Yet, passing pollution cleanup legislation could be extremely popular. A 2023 poll from the left-leaning Public Policy Polling found that 92% of respondents favored reinstating a polluter pay law and 95% supported having corporations pay for cleanups rather than taxpayers.

And the legislation could help Michigan get a handle on the estimated 24,000 contaminated sites in the state. Around 14,000 of these are ‘orphaned sites’ where no responsible party has been identified.

Dave Dempsey, senior adviser for the nonprofit For Love of Water, told Planet Detroit the legislation shouldn’t be considered real ‘polluter pay’ because of the lack of strict liability rules, but he said it would still help protect residents.

“There’ll be more responsibilities for owners of contaminated property to control the source of contamination before it spreads beyond their property and endangers public health, and more transparency in how the department handles contaminated sites,” Dempsey said. “Both of these ought to result in more protective cleanups.”

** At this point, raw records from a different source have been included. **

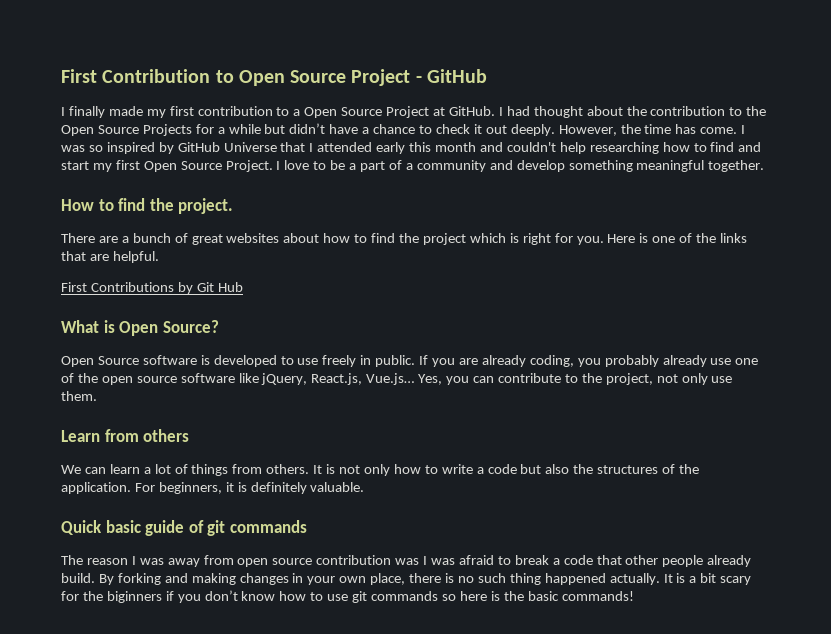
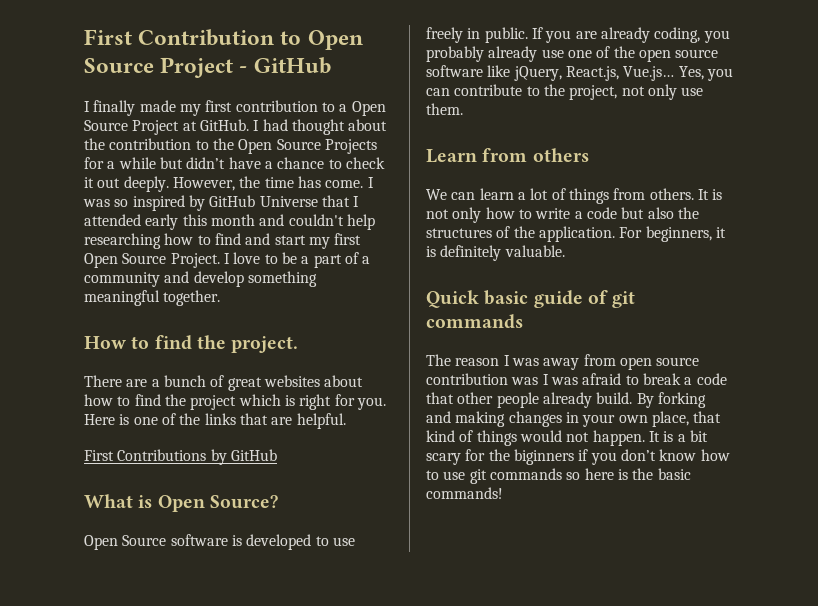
[196,282,243,292] Git Hub -> [230,449,277,461] GitHub
[409,573,660,585] there is no such thing happened actually. -> [693,411,722,423] [426,430,645,446] that kind of things would not happen.

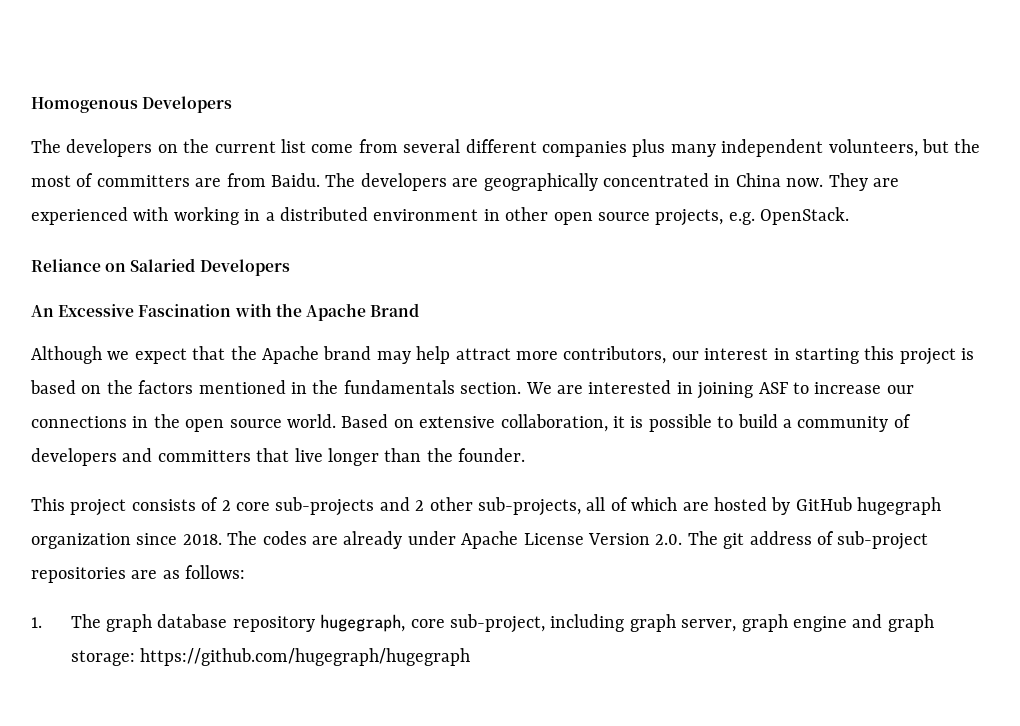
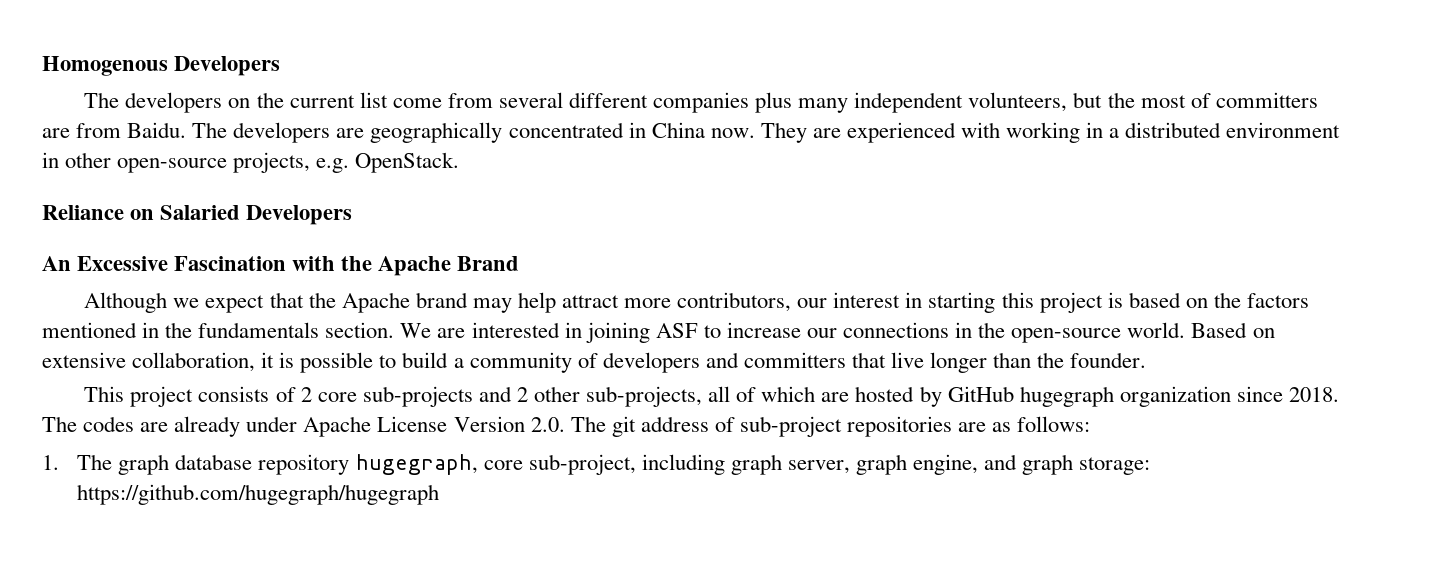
[553,212,650,225] open source -> [117,158,228,173] open-source
[185,419,282,432] open source -> [1011,328,1122,343] open-source
[792,616,847,632] engine -> [913,454,979,475] engine,

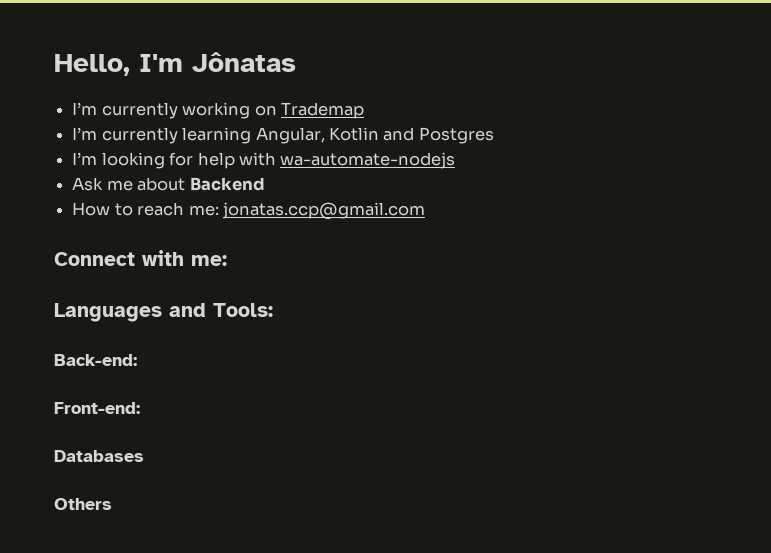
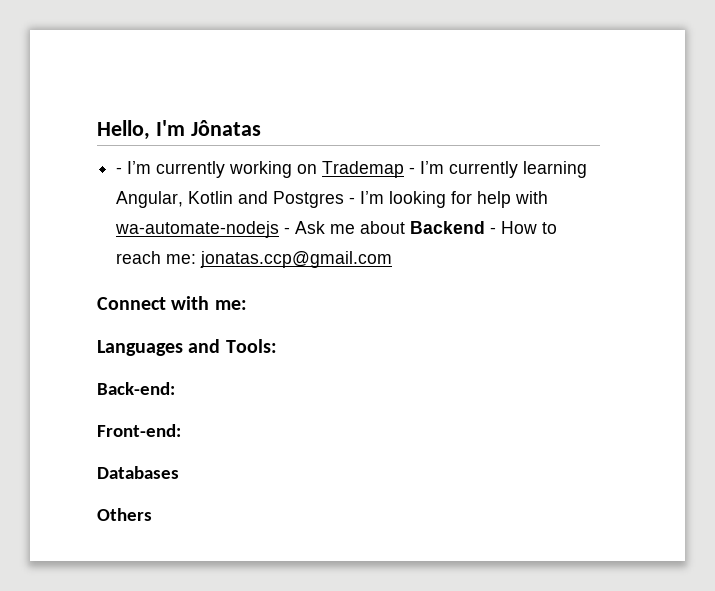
(296, 62) none -> [116,167,123,174] -
(364, 110) // -> [409,167,416,174] -
(494, 135) // -> [349,197,356,204] -
(456, 160) // -> [284,227,291,234] -
(265, 184) // -> [490,227,497,234] -

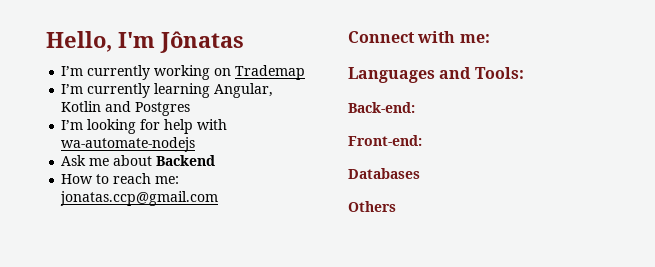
[116,167,123,174] - -> (244, 42) none
[409,167,416,174] - -> (306, 72) //
[349,197,356,204] - -> (191, 109) //
[284,227,291,234] - -> (196, 144) //
[490,227,497,234] - -> (216, 160) //

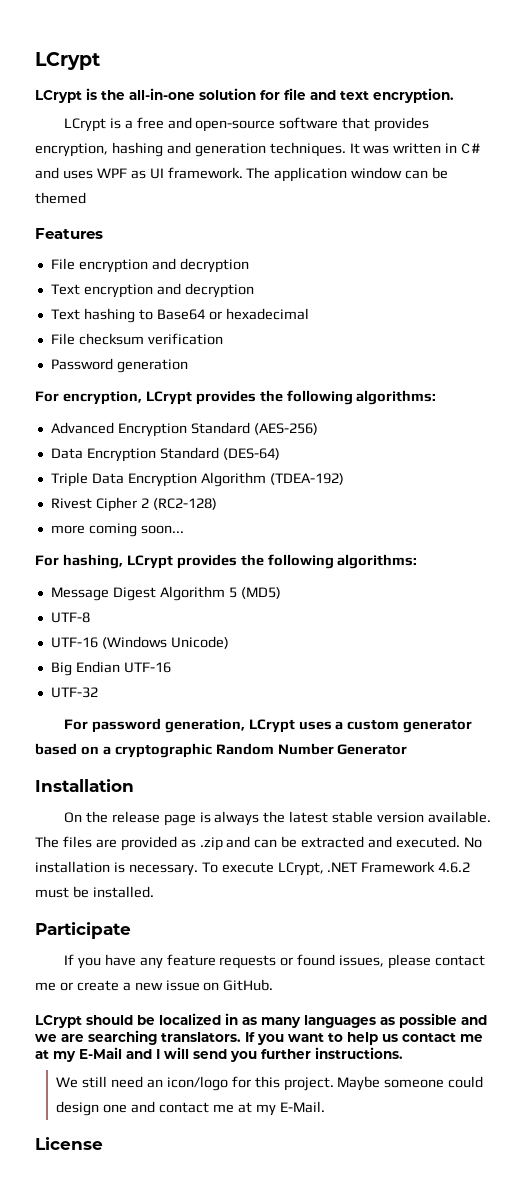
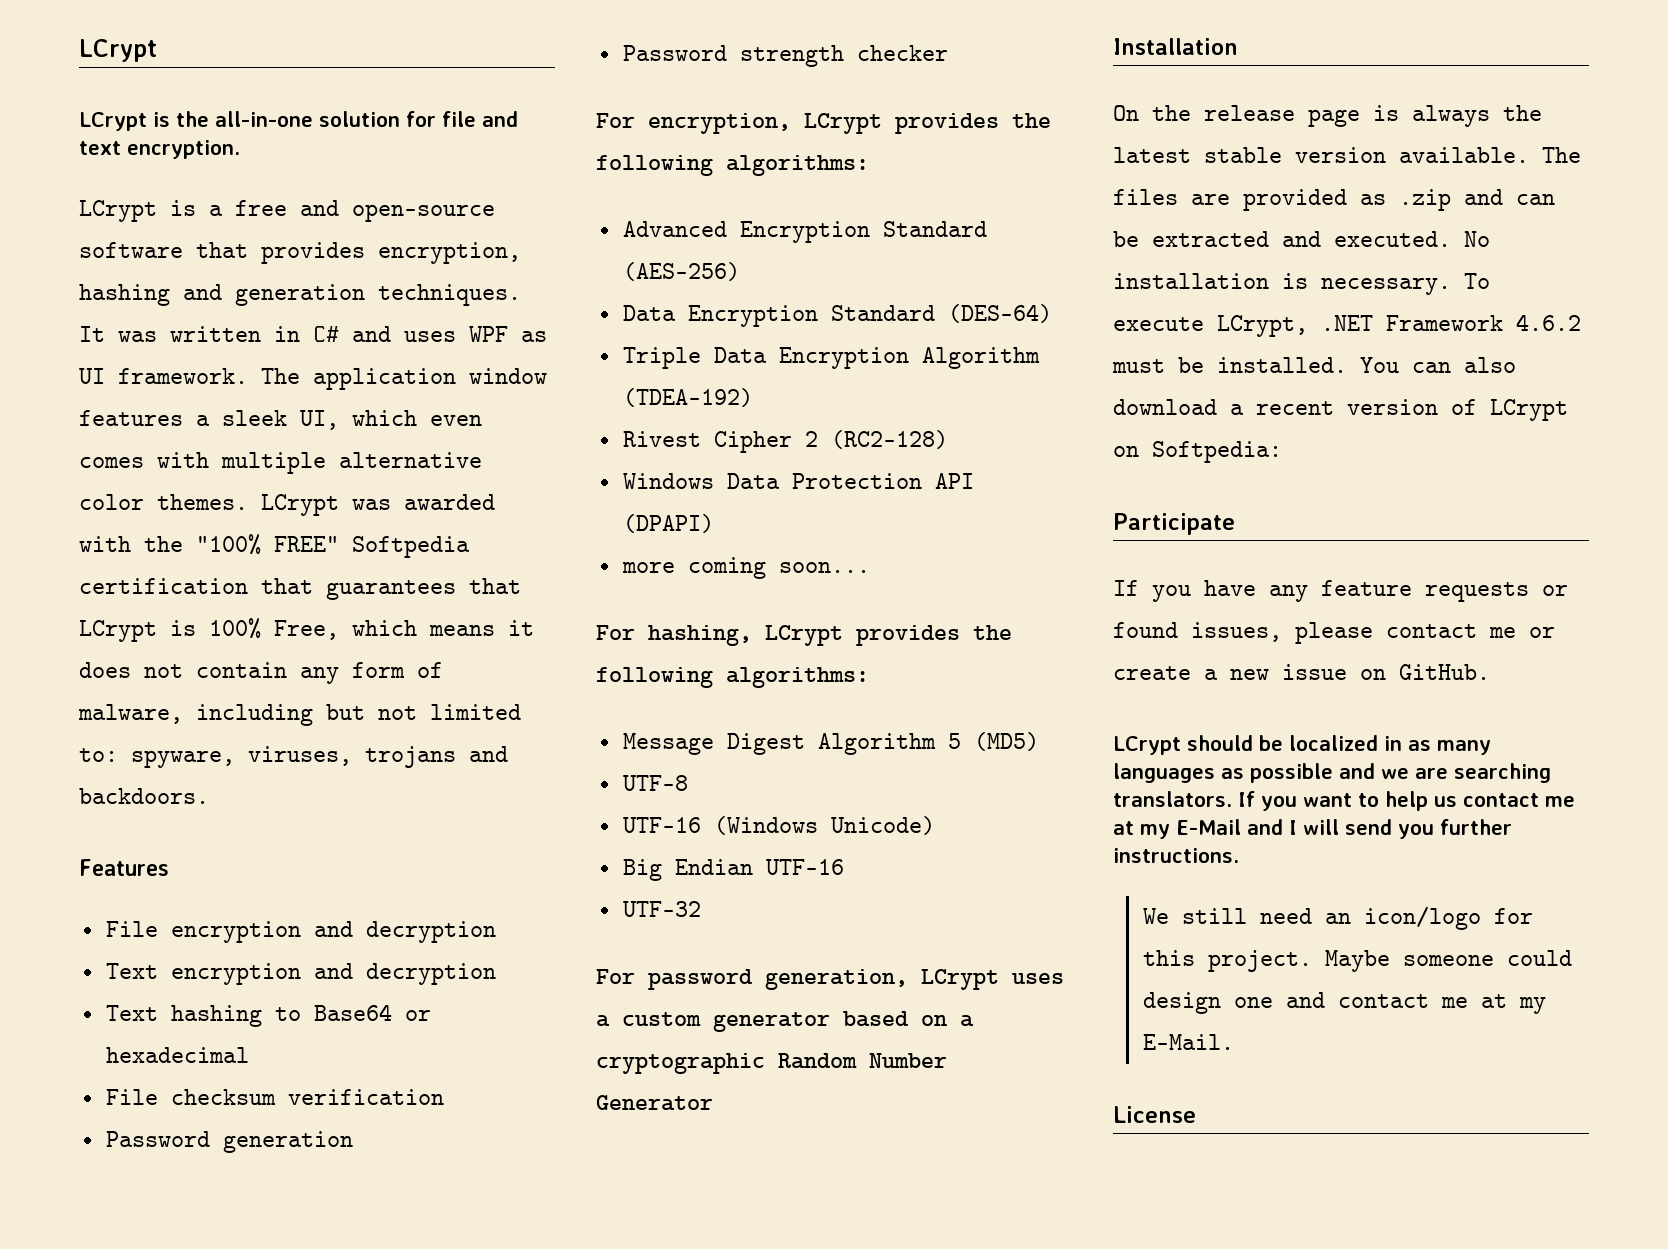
[405,167,449,179] [35,192,86,204] can be themed -> [79,410,482,430] [79,452,482,474] [79,494,495,516] [79,534,470,558] [79,578,521,600] [79,618,534,642] [79,662,443,684] [78,704,521,726] [79,746,508,768] [79,788,209,804] features a sleek UI, which even comes with multiple alternative color themes. LCrypt was awarded with the "100% FREE" Softpedia certification that guarantees that LCrypt is 100% Free, which means it does not contain any form of malware, including but not limited to: spyware, viruses, trojans and backdoors.
(188, 366) none -> [622,45,948,67] // Password strength checker
(217, 504) none -> [622,473,974,489] [622,514,714,533] // Windows Data Protection API (DPAPI)
(154, 892) none -> [1360,357,1516,373] [1113,399,1568,421] [1113,441,1282,463] You can also download a recent version of LCrypt on Softpedia:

Bills could increase pollution cleanups and reduce the number of ‘orphan sites’

Although the polluter cleanup bills don’t contain as many protections as lawmakers originally sought, State Sen. Jeff Irwin (D-Ann Arbor), who championed the legislation along with Rep. Jason Morgan (D-Ann Arbor), said they can still deliver important benefits. 

He said reforming Michigan’s current system, which allows developers to cordon off polluted areas rather than cleanup pollution, was especially important.

“Right now…we don’t really have a cleanup law,” Irwin said. “We actually have an exposure management law. If, as a polluter, you can demonstrate that you’re managing the public’s exposure to your pollution, that’s considered good enough.”

He said this allows developers to do things like build parking lots on top of polluted land and place deed restrictions on the property so future owners can’t disturb the soil or draw water from an aquifer.

In response to concerns from local governments and business groups, the legislation was modified so that deed restrictions could be used instead of cleanups in some instances. But this would come at the end of a redevelopment project where the Michigan Department of Environment, Great Lakes, and Energy can consider whether to approve a deed restriction or force developers to remove the source of the pollution as part of what’s currently called a “no further action plan.”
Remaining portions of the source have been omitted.